*** Input data Section Begins ***

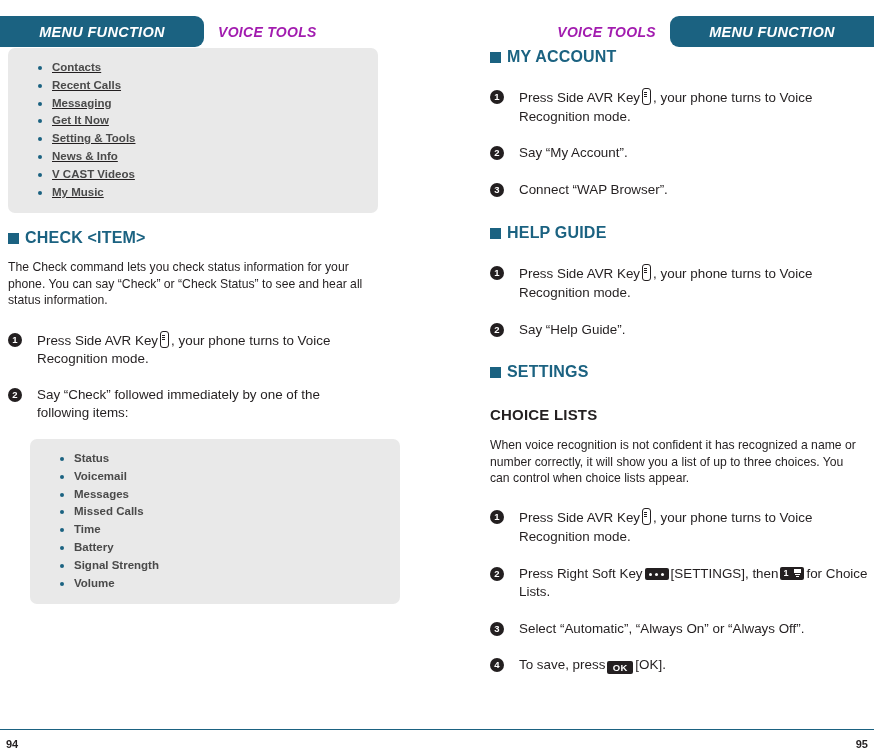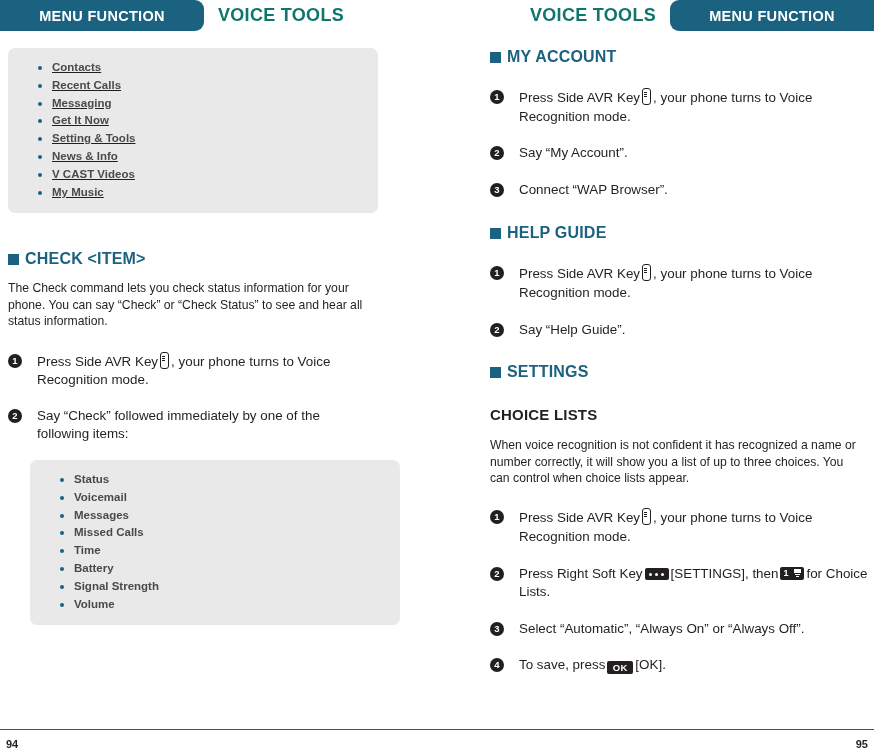--- a/index.html
+++ b/index.html
@@ -19,10 +19,11 @@
   
   .tab-bar {
     position: absolute;
-    top: 0;
+    top: 16px;
     left: 0;
     width: 874px;
     height: 33px;
+    font-style: italic;
   }
   .tab {
     position: absolute;

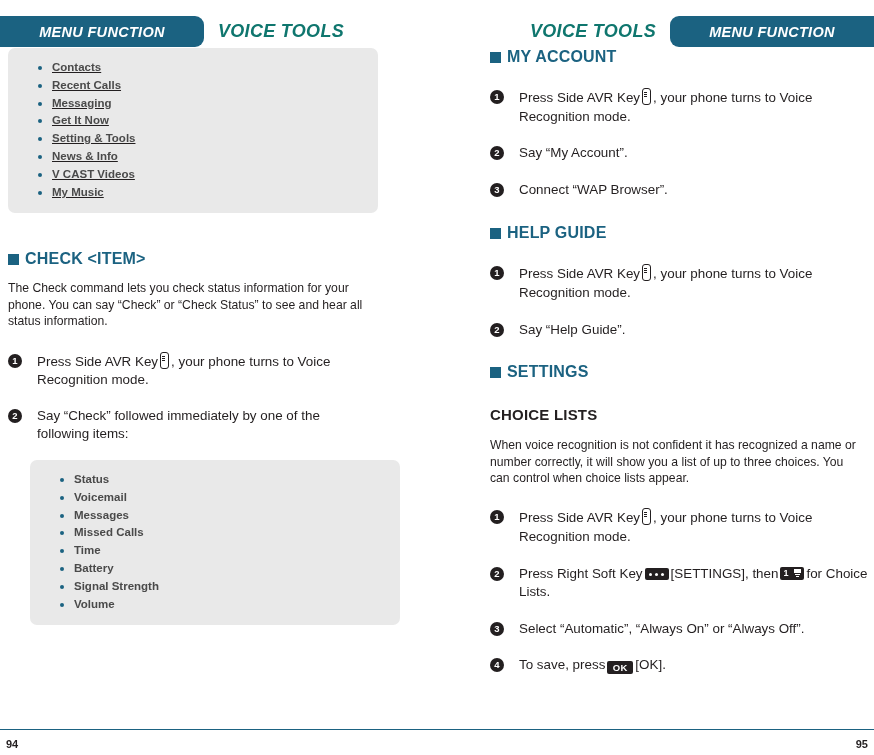--- a/index.html
+++ b/index.html
@@ -58,8 +58,8 @@
     height: 31px;
     display: flex;
     align-items: center;
-    color: #0f766e;
-    font-size: 18px;
+    color: #a21caf;
+    font-size: 14px;
     font-weight: bold;
     letter-spacing: 0.3px;
   }

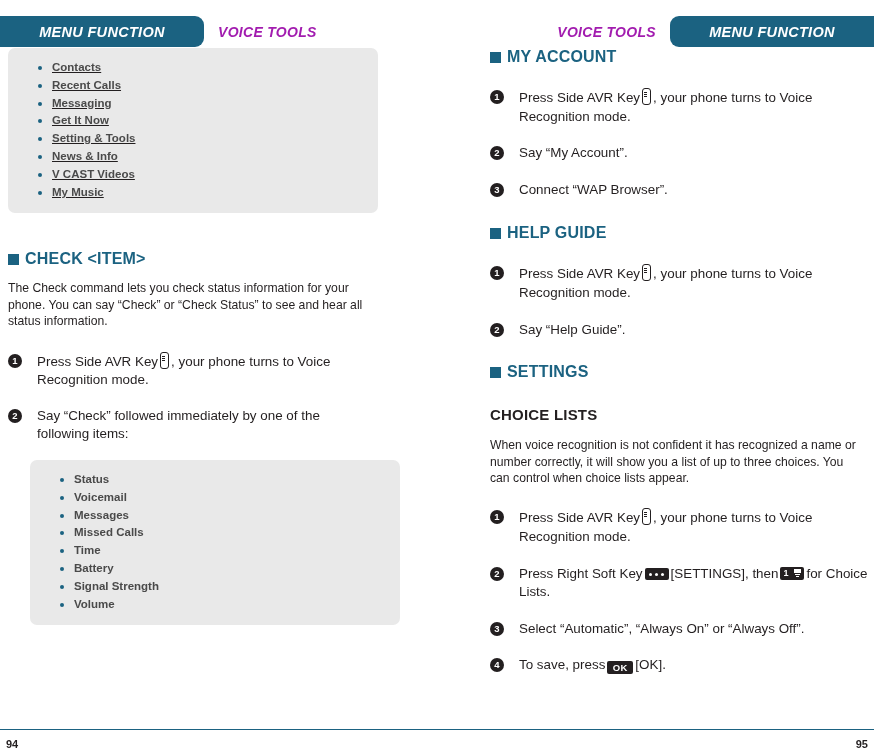--- a/index.html
+++ b/index.html
@@ -295,7 +295,7 @@
     </ul>
   </div>
 
-  <div class="sec-head" style="margin-top:37px;">
+  <div class="sec-head" style="margin-top:16px;">
     <span class="sq"></span>
     <span>CHECK &lt;ITEM&gt;</span>
   </div>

*** Input data Section Ends ***

• **Task item**: Leave every image out and retype the entries above word for word.

• **Solution below**:
--- a/index.html
+++ b/index.html
@@ -19,10 +19,11 @@
   
   .tab-bar {
     position: absolute;
-    top: 0;
+    top: 16px;
     left: 0;
     width: 874px;
     height: 33px;
+    font-style: italic;
   }
   .tab {
     position: absolute;

--- a/index.html
+++ b/index.html
@@ -58,8 +58,8 @@
     height: 31px;
     display: flex;
     align-items: center;
-    color: #0f766e;
-    font-size: 18px;
+    color: #a21caf;
+    font-size: 14px;
     font-weight: bold;
     letter-spacing: 0.3px;
   }

--- a/index.html
+++ b/index.html
@@ -295,7 +295,7 @@
     </ul>
   </div>
 
-  <div class="sec-head" style="margin-top:37px;">
+  <div class="sec-head" style="margin-top:16px;">
     <span class="sq"></span>
     <span>CHECK &lt;ITEM&gt;</span>
   </div>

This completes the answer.